Les filles ont fait beaucoup de progrès depuis qu’on a laissé tomber un certain nombre de préjugés à leur égard. Elles excellent aujourd’hui dans les sports et sont majoritaires dans bien des disciplines universitaires. Peut-on les aider à aller encore plus loin?

J’en suis convaincue. Les filles continuent de bouder les mathématiques, l’informatique et l’ingénierie. Il faut améliorer leurs aptitudes spatiales, leurs compétences techniques et leur aisance dans les situations compétitives si nous voulons réduire les écarts qui persistent dans ces domaines entre elles et les garçons. De la même façon, nous devons encourager ceux-ci à développer leur sensibilité et leur empathie pour qu’ils s’intéressent plus à des disciplines comme les sciences infirmières ou l’enseignement.

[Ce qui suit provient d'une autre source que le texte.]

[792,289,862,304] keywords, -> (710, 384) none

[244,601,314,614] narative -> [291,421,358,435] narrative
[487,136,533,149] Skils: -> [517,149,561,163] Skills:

Des parents de Toronto ont fait les manchettes l’an dernier, après avoir décidé de ne pas dévoiler au monde extérieur le sexe de leur enfant. Pour que leur petit ne soit pas influencé par les stéréotypes sexuels, ils lui ont donné un nom unisexe et l’habillent de façon neutre. N’est-ce pas un peu exagéré?

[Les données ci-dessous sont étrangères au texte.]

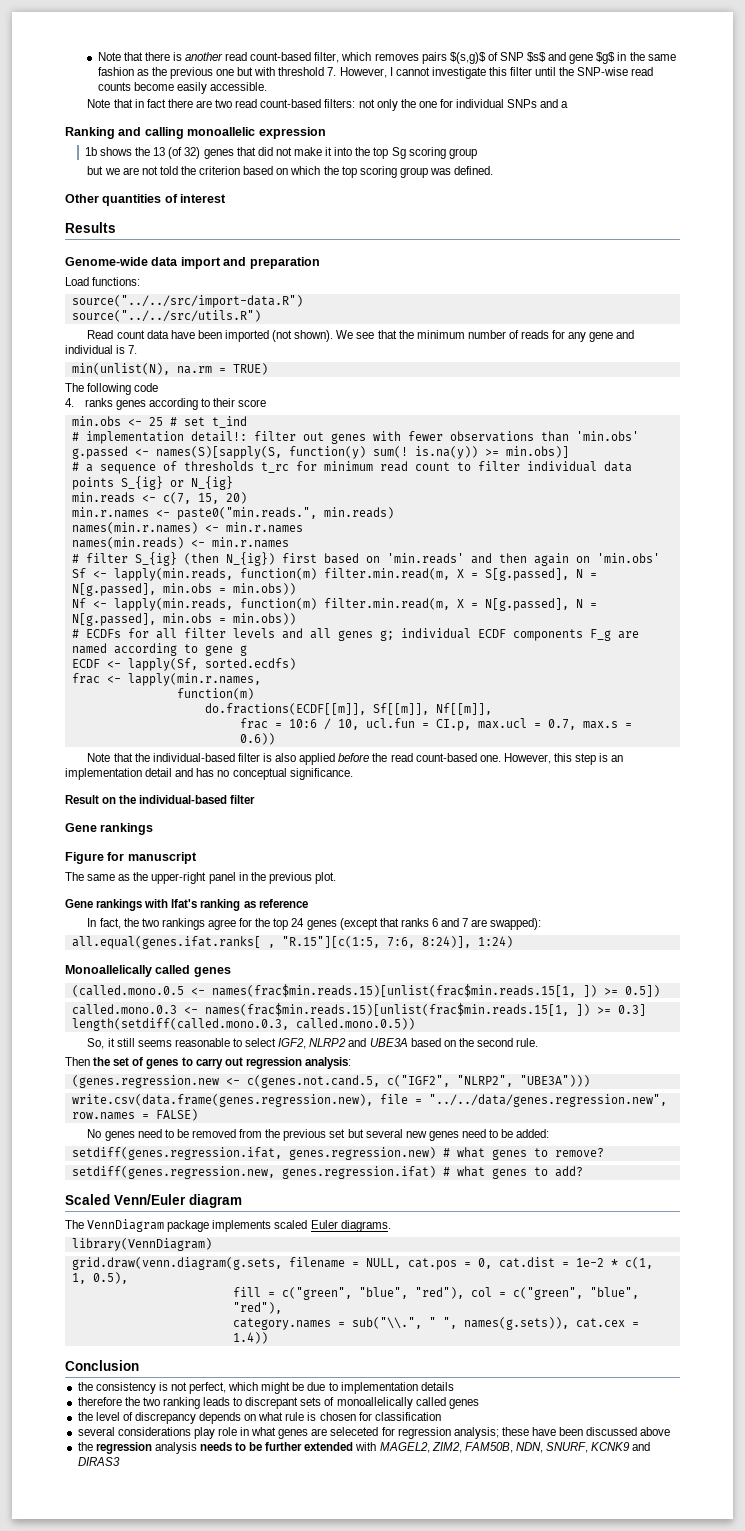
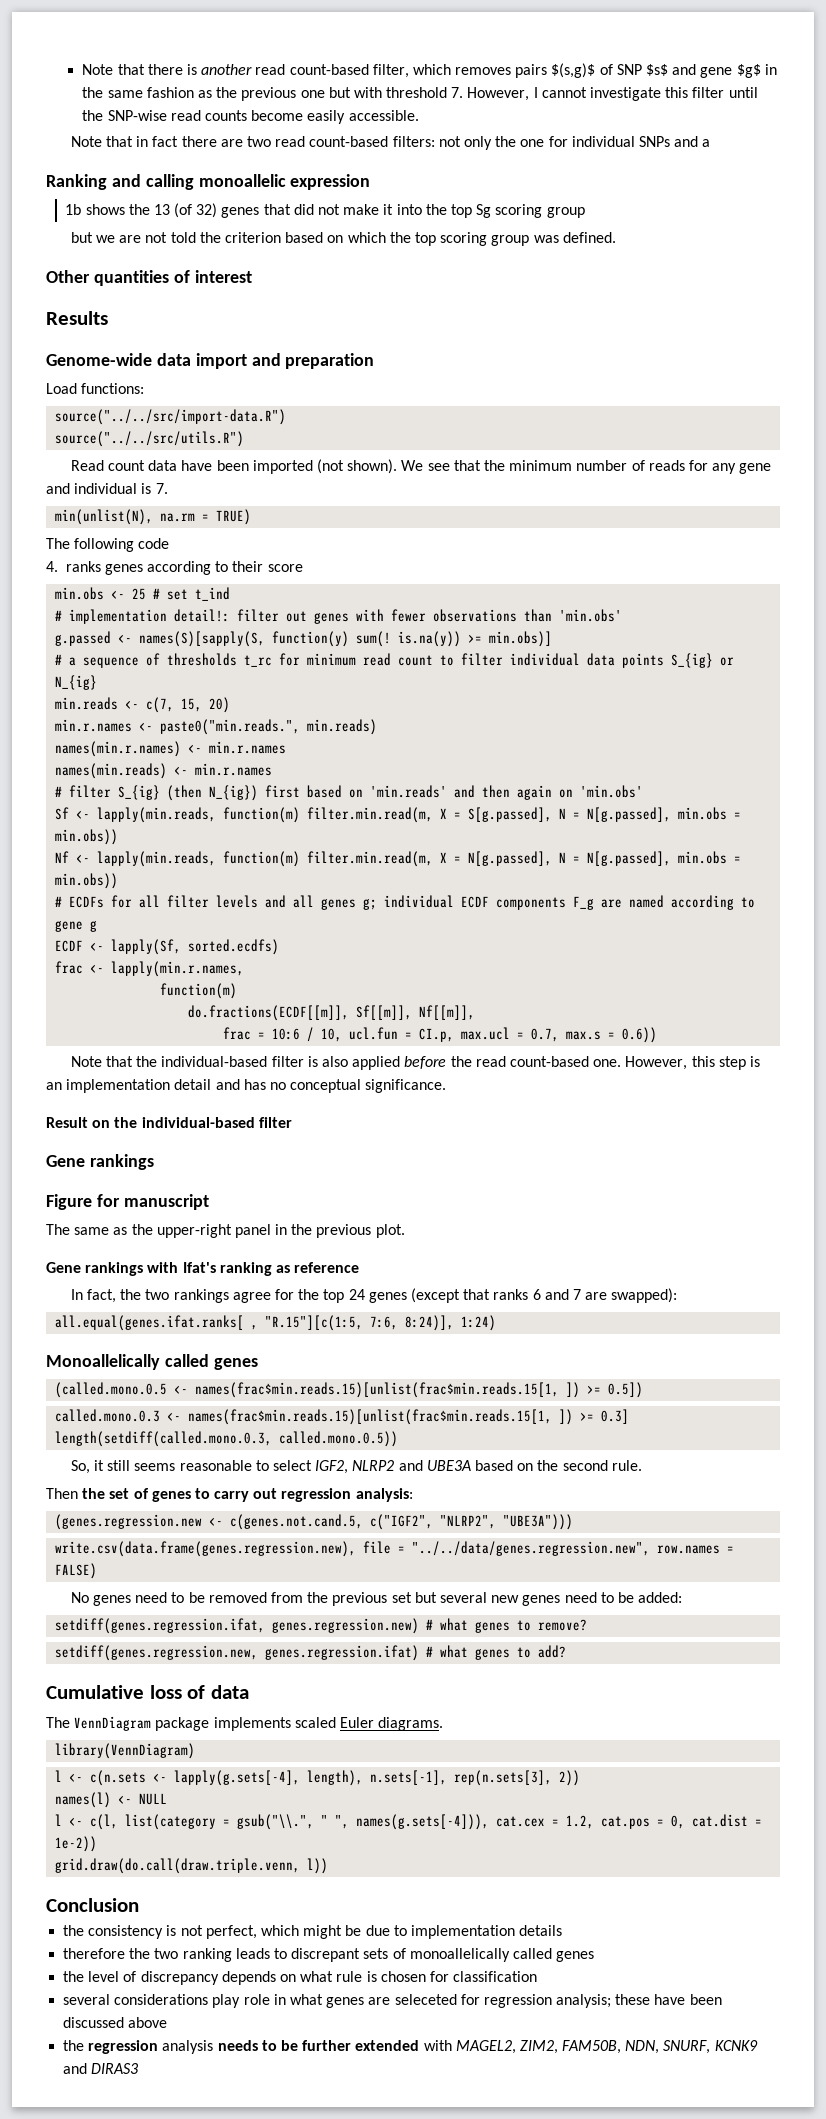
[65,1194,242,1208] Scaled Venn/Euler diagram -> [46,1685,250,1699] Cumulative loss of data
[71,1257,401,1270] grid.draw(venn.diagram(g.sets, filename = NULL, -> [55,1770,581,1786] [55,1792,168,1808] [55,1814,595,1830] l <- c(n.sets <- lapply(g.sets[-4], length), n.sets[-1], rep(n.sets[3], 2)) // names(l) <- NULL // l <- c(l, list(category = gsub("\\.", " ", names(g.sets[-4])), cat.cex = 1.2,
[575,1257,653,1269] [71,1272,128,1284] [232,1287,639,1300] [232,1302,282,1314] [232,1317,639,1330] [232,1332,268,1344] 1e-2 * c(1, 1, 0.5), // fill = c("green", "blue", "red"), col = c("green", "blue", "red"), // category.names = sub("\\.", " ", names(g.sets)), cat.cex = 1.4)) -> [55,1836,98,1852] [55,1858,329,1874] 1e-2)) // grid.draw(do.call(draw.triple.venn, l))

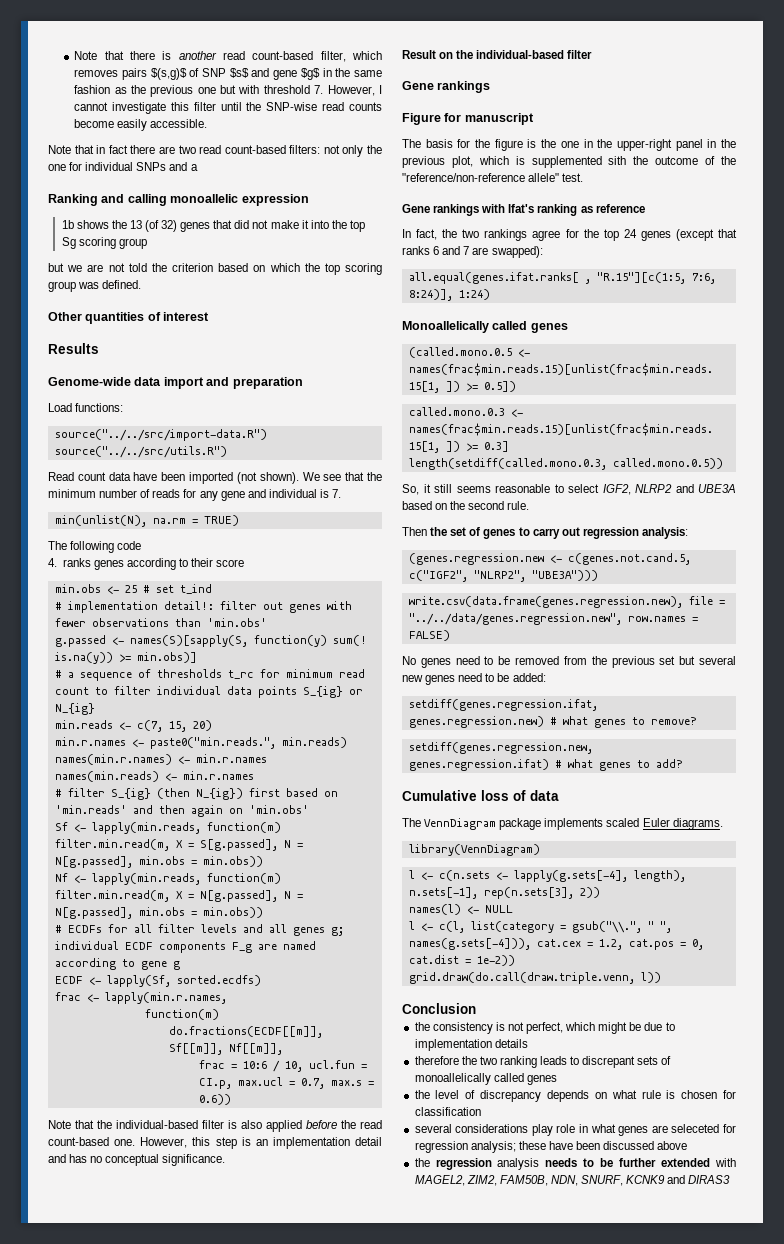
[74,1227,128,1235] same as -> [425,139,593,151] basis for the figure is the one in
[375,1224,405,1238] plot. -> [451,156,736,168] [402,173,584,182] plot, which is supplemented sith the outcome of the "reference/non-reference allele" test.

Peut-être, oui. Il est normal que les hommes et les femmes soient différents, et je ne milite pas pour une société composée d’individus asexués. Les parents peuvent faire de petits efforts, sans tomber dans les extrêmes.

Comment?

Ils font encore trop facilement des différences entre les sexes. Ils inscrivent leurs petites filles à des cours de danse classique, leurs garçons à un club de hockey; encouragent les premières à être mignonnes, et les seconds, courageux. Les enfants doivent apprendre à maîtriser une multitude d’habiletés: la parole, la lecture, l’écriture, les mathématiques, la dextérité manuelle, sans oublier les aptitudes spatiales et physiques. Ils doivent aussi apprendre à faire preuve de compassion, d’ambition, de diplomatie et à avoir confiance en eux. Plus tôt les parents influenceront positivement le cerveau de leurs enfants, plus il y aura de chances que leurs filles et leurs garçons soient équilibrés. Ils doivent ouvrir au maximum les horizons de leurs petits, les exposer à des univers multiples et valoriser toutes leurs passions, au lieu de limiter leurs activités à celles qui leur ont été traditionnellement attribuées depuis des siècles.